Symposium #11
The aim of this symposium is to provide a better understanding of border banking and alternative money services in the region. In order to achieve this the symposium will address the following areas:
Divergent legal structures in Texas, New Mexico, and Chihuahua govern banking and financial activity in the Paso del Norte region, ultimately impeding economic development and exacerbating national security risks. For example, retail banking, alternative financial services, and illicit financial flows must all comply with separate regulatory and quantitative systems, while lacking a common frame of reference. Both the business community and law enforcement are then faced with proximate but little understood markets and rules in the cross border region. While this fractures what would otherwise be a substantial economy of scale for the banking sector, it also provides cover for illegal transactions that can benefit trans-national criminal organizations and therefore pose a threat to the national security of both the United States and Mexico.
While commercial and savings banks in Texas and New Mexico are chartered and regulated by state and federal agents in the United States, those in the state of Chihuahua are only regulated by the national government. Alternative financial institutions are an option for customers lacking access to retail banking services (such as pay day lending and wire transfers), but because the services offered by these businesses have often originated from illicit activities, each bank and non-bank financial institution must develop and implement an anti-money laundering program and report their transaction data to the corresponding federal regulatory authority. Interpreting the implications that divergent legal systems have on banking and non-banking institutions in border regions as well as their underlying quantitative data is a key focal point of this symposium.
Researchers
Patrick Schaefer, J.D. - Executive Director for The Hunt Institute for Global Competitiveness
Patrick is the Executive Director of the Hunt Institute for Global Competitiveness, a regional resource located at the University of Texas at El Paso that produces detailed economic and legal analysis of the various markets that converge in the transboundary, Paso del Norte region. The Institute provides an open platform of regional databases, strategic sector analysis, comprehensive GIS sector mapping, and economic impact modeling in order to foster greater cohesion and resilience of the region’s markets by sharing with local, regional, and international stakeholders.

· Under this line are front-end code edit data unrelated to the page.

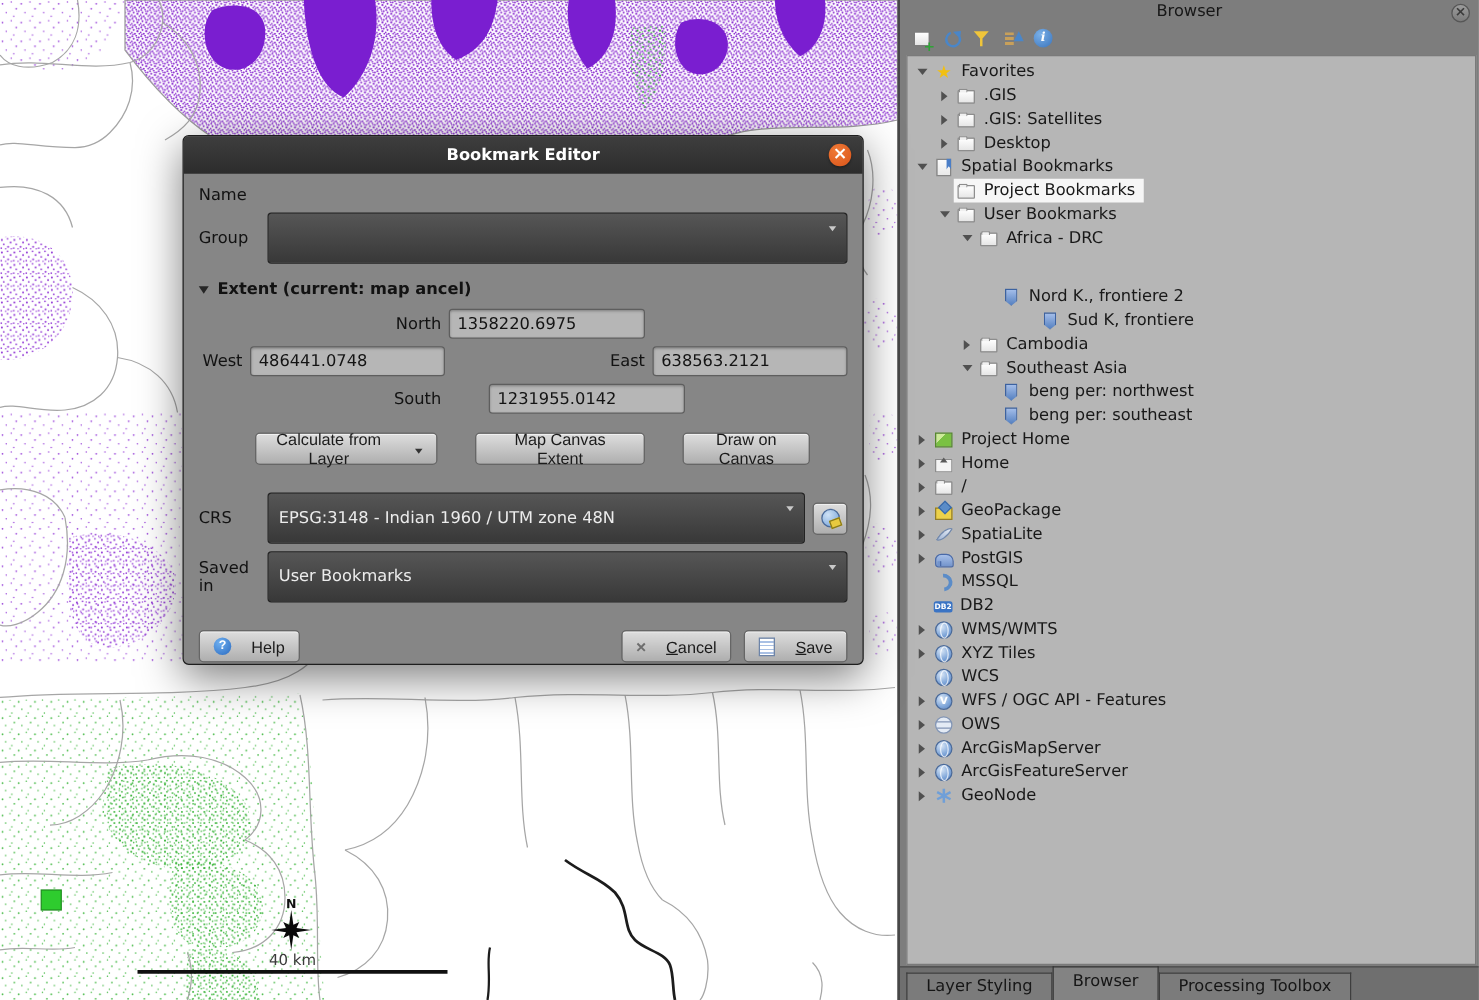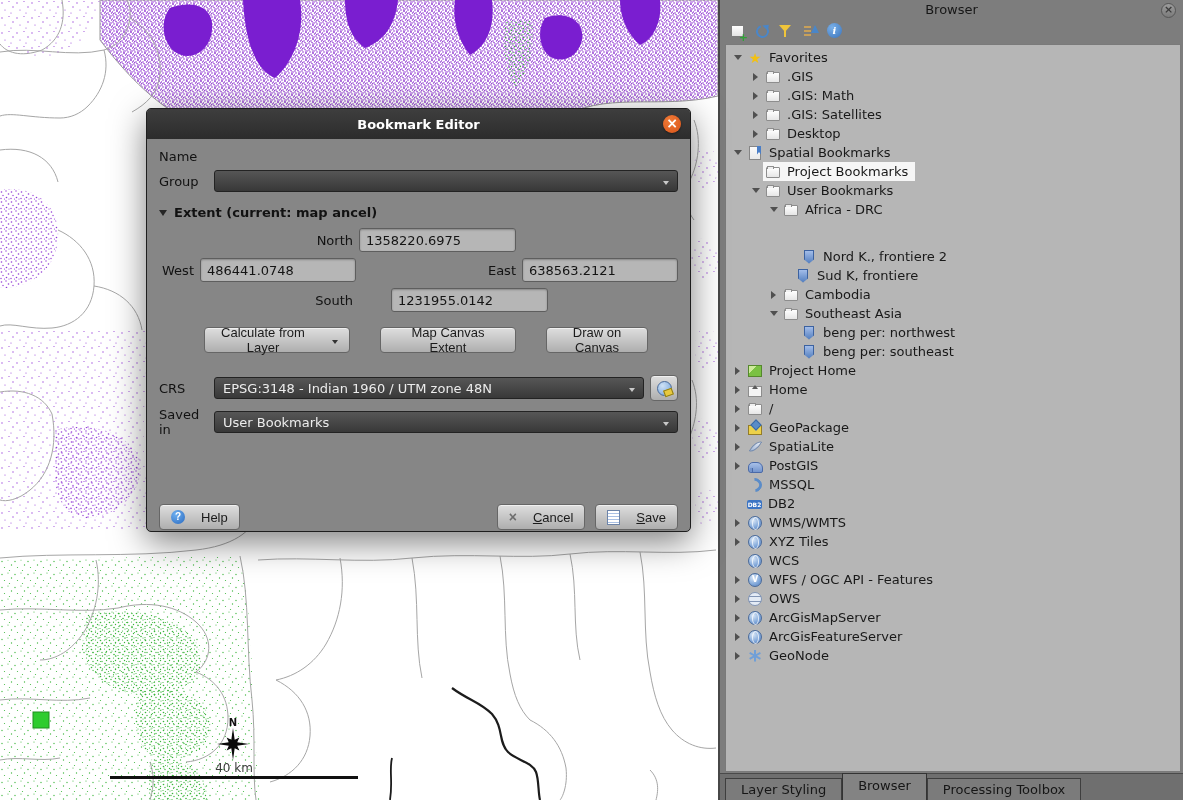--- a/index.html
+++ b/index.html
@@ -303,13 +303,6 @@
         <span class="arrow closed"></span>
         <span class="row-content">
           <span class="ticon ti-folder"></span>
-          <span class="tlabel">.GIS: Math</span>
-        </span>
-      </div>
-      <div class="tree-row" style="padding-left: 22px;">
-        <span class="arrow closed"></span>
-        <span class="row-content">
-          <span class="ticon ti-folder"></span>
           <span class="tlabel">.GIS: Satellites</span>
         </span>
       </div>

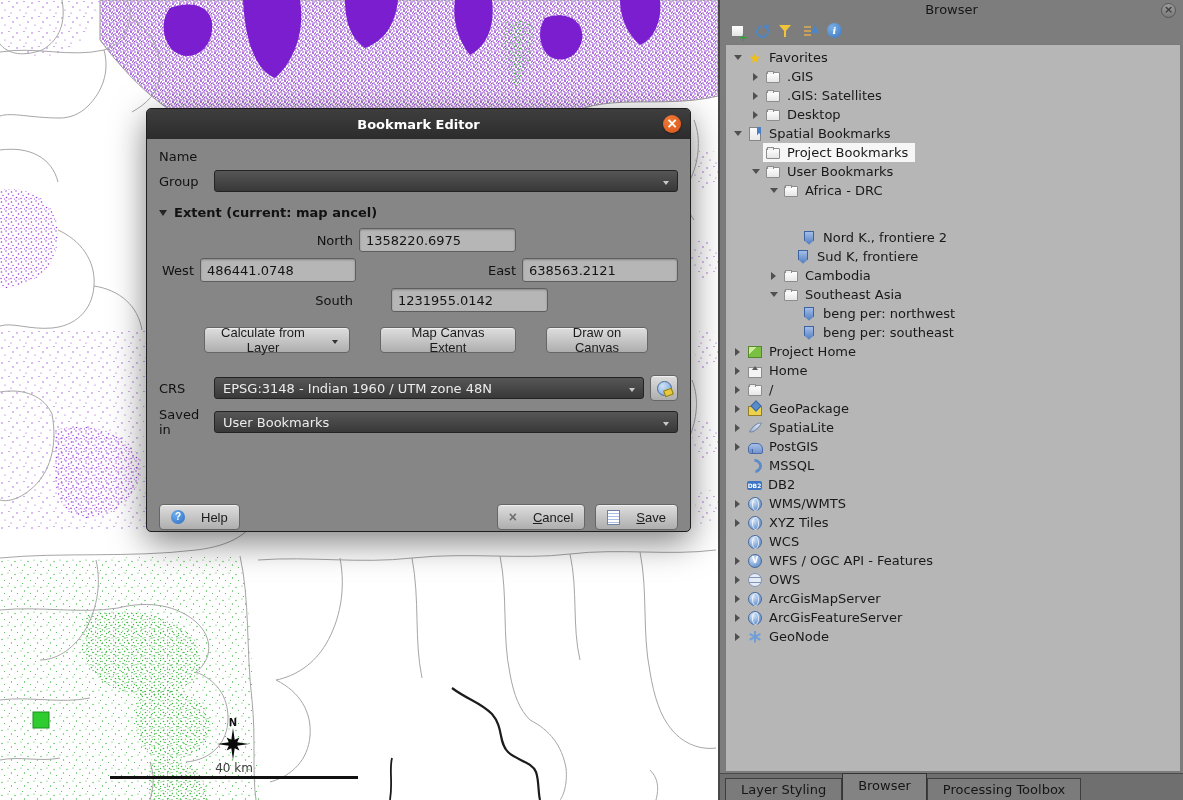--- a/index.html
+++ b/index.html
@@ -348,7 +348,7 @@
           <span class="tlabel">Nord K., frontiere 2</span>
         </span>
       </div>
-      <div class="tree-row" style="padding-left: 52px;">
+      <div class="tree-row" style="padding-left: 89px;">
         <span class="arrow none"></span>
         <span class="row-content">
           <span class="ticon ti-bookmark"></span>

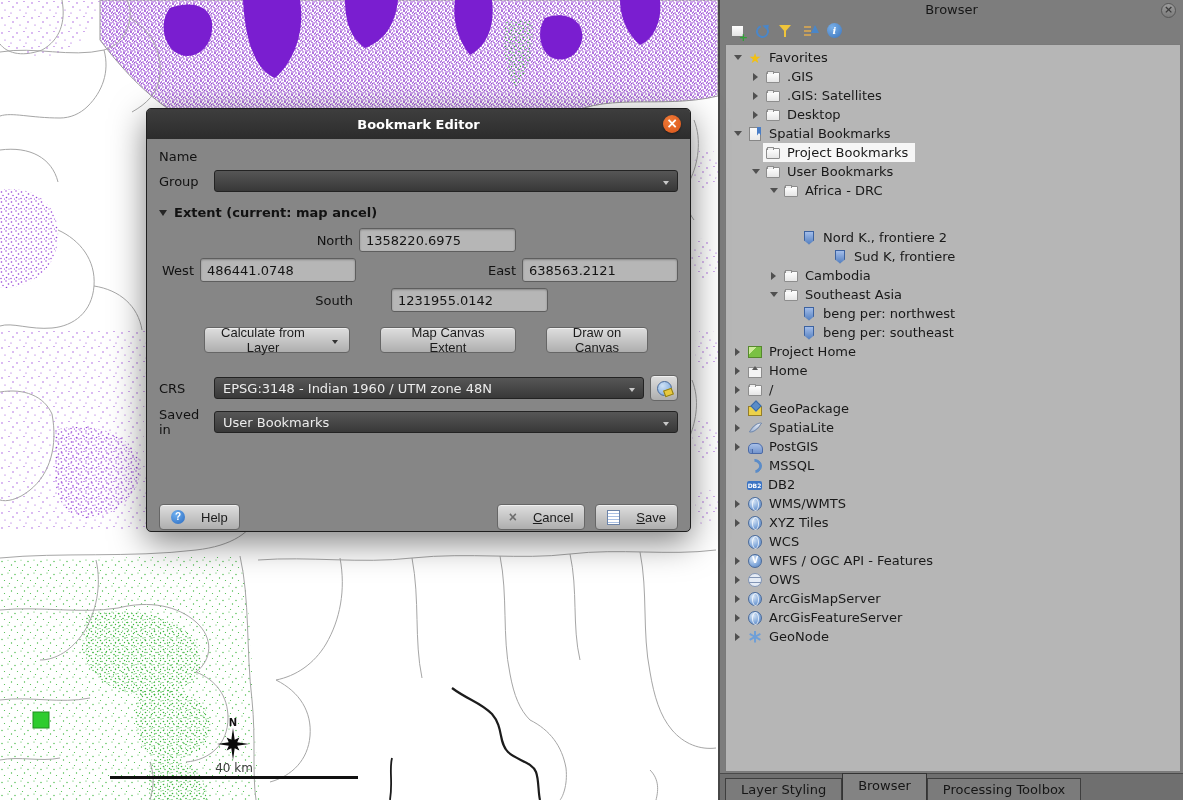--- a/index.html
+++ b/index.html
@@ -104,7 +104,7 @@
   .flabel{font-size:13px;color:#121212;flex:none;}
   .tinput{background:#b6b6b6;border:1px solid #5e5e5e;border-radius:3px;height:22px;padding:0 6px;
         font-size:13px;color:#141414;box-shadow:inset 0 1px 2px rgba(0,0,0,.28);font-family:"DejaVu Sans",sans-serif;box-sizing:content-box;}
-  .dselect{background:linear-gradient(#565656,#383838);border:1px solid #232323;border-radius:3px;height:22px;
+  .dselect{background:linear-gradient(#565656,#383838);border:1px solid #232323;border-radius:3px;height:41px;
         color:#ececec;font-size:13px;display:flex;align-items:center;padding:0 22px 0 8px;position:relative;box-sizing:border-box;}
   .dselect::after{content:"";position:absolute;right:8px;top:10px;border-top:4px solid #c9c9c9;
         border-left:3.5px solid transparent;border-right:3.5px solid transparent;}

Prior to founding the Institute, Patrick held positions with the World Bank Group and the Inter-American Development Bank in Washington, D.C., where he advised client-states on legal reforms to improve their commercial and financial sectors. In particular, his work centers on the comparative commercial, financial, and natural resource laws within the Ibero-American context, with a special emphasis on Mexico, Spain, Brazil, and Portugal. He received his J.D. from the University Of New Mexico School Of Law and his LL.M. from the Universidade Católica Portuguesa, where he was a Fulbright Scholar. He has also studied at the Instituto Tecnológico Autónomo de México, the Universidade de São Paulo, the Université Paris 1: Panthéon-Sorbonne, the Hague Academy for International Law, the Katholieke Universitiet Leuven, graduating magna cum laude, and St. John’s College, where he received his undergraduate degree.
His publications have dealt with international bankruptcy and trans-boundary natural resource management. He is an adjunct professor of NAFTA Law at the College of Business Administration at the University of Texas at El Paso and has coached two teams from the Law Faculty of the Universidad Autónoma de Ciudad Juárez to two international arbitration competitions in Vienna and Los Angeles. Patrick is also an active member of the Instituto Mexicano de Ejecutivos de Finanzas, the New York and New Mexico bar, as well as the American Society of International Law and the International Law Association.